> **AIM OF THE TASK**: Leaving every picture out, repeat all of the entries below exactly.

> **DATA FOR REVIEW**:
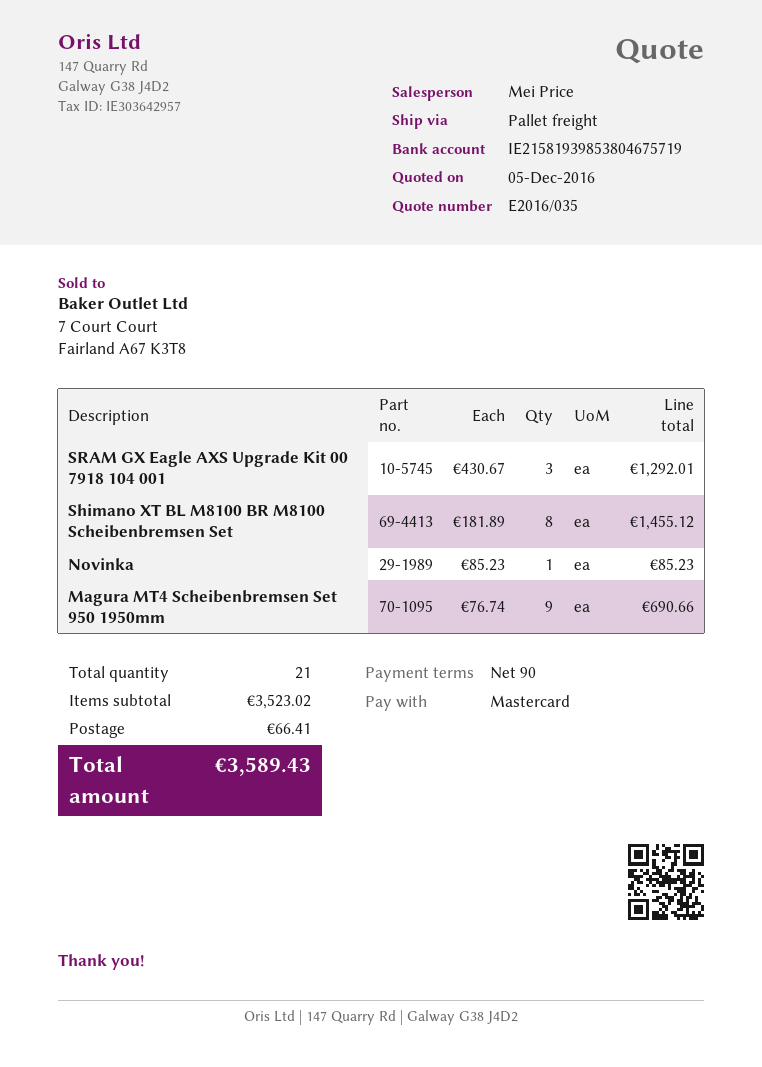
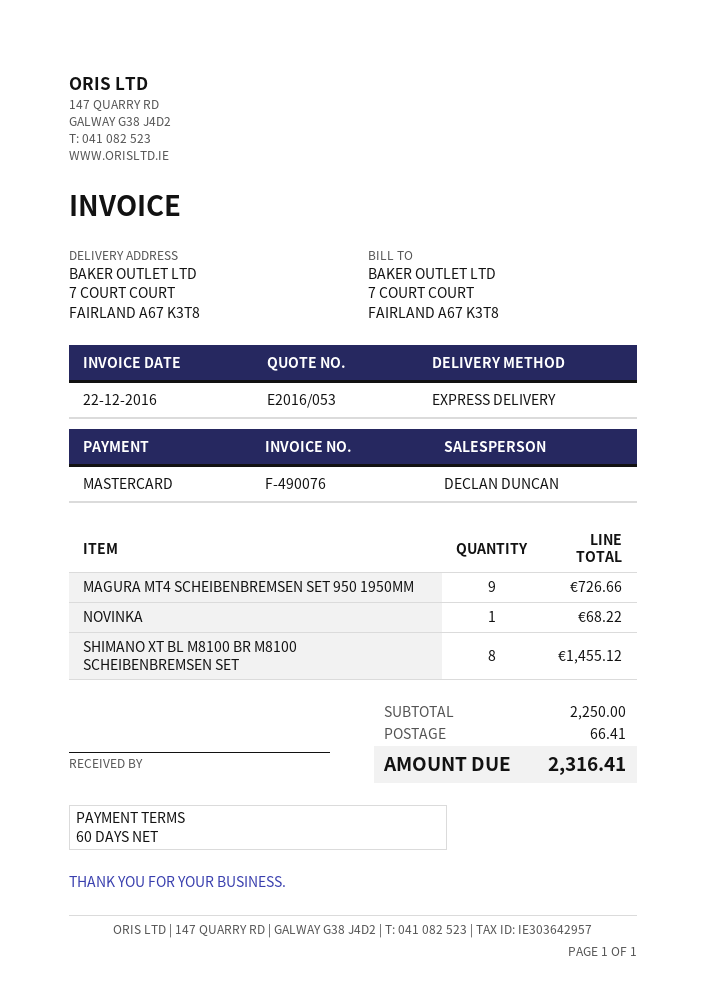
quote number: E2016/035 -> E2016/053
payment terms: 90 days -> 60 days
sales rep: Mei Price -> DECLAN DUNCAN
shipping method: pallet freight -> express
SRAM GX Eagle AXS Upgrade Kit 00 7918 104 001: 3 for 1292.01 -> none
Novinka: 1 for 85.23 -> 1 for 68.22
Magura MT4 Scheibenbremsen Set 950 1950mm: 9 for 690.66 -> 9 for 726.66
subtotal: 3523.02 -> 2250.00
total: 3589.43 -> 2316.41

> **WRITTEN SOLUTION**:
quote number: E2016/035 -> E2016/053
payment terms: 90 days -> 60 days
sales rep: Mei Price -> DECLAN DUNCAN
shipping method: pallet freight -> express
SRAM GX Eagle AXS Upgrade Kit 00 7918 104 001: 3 for 1292.01 -> none
Novinka: 1 for 85.23 -> 1 for 68.22
Magura MT4 Scheibenbremsen Set 950 1950mm: 9 for 690.66 -> 9 for 726.66
subtotal: 3523.02 -> 2250.00
total: 3589.43 -> 2316.41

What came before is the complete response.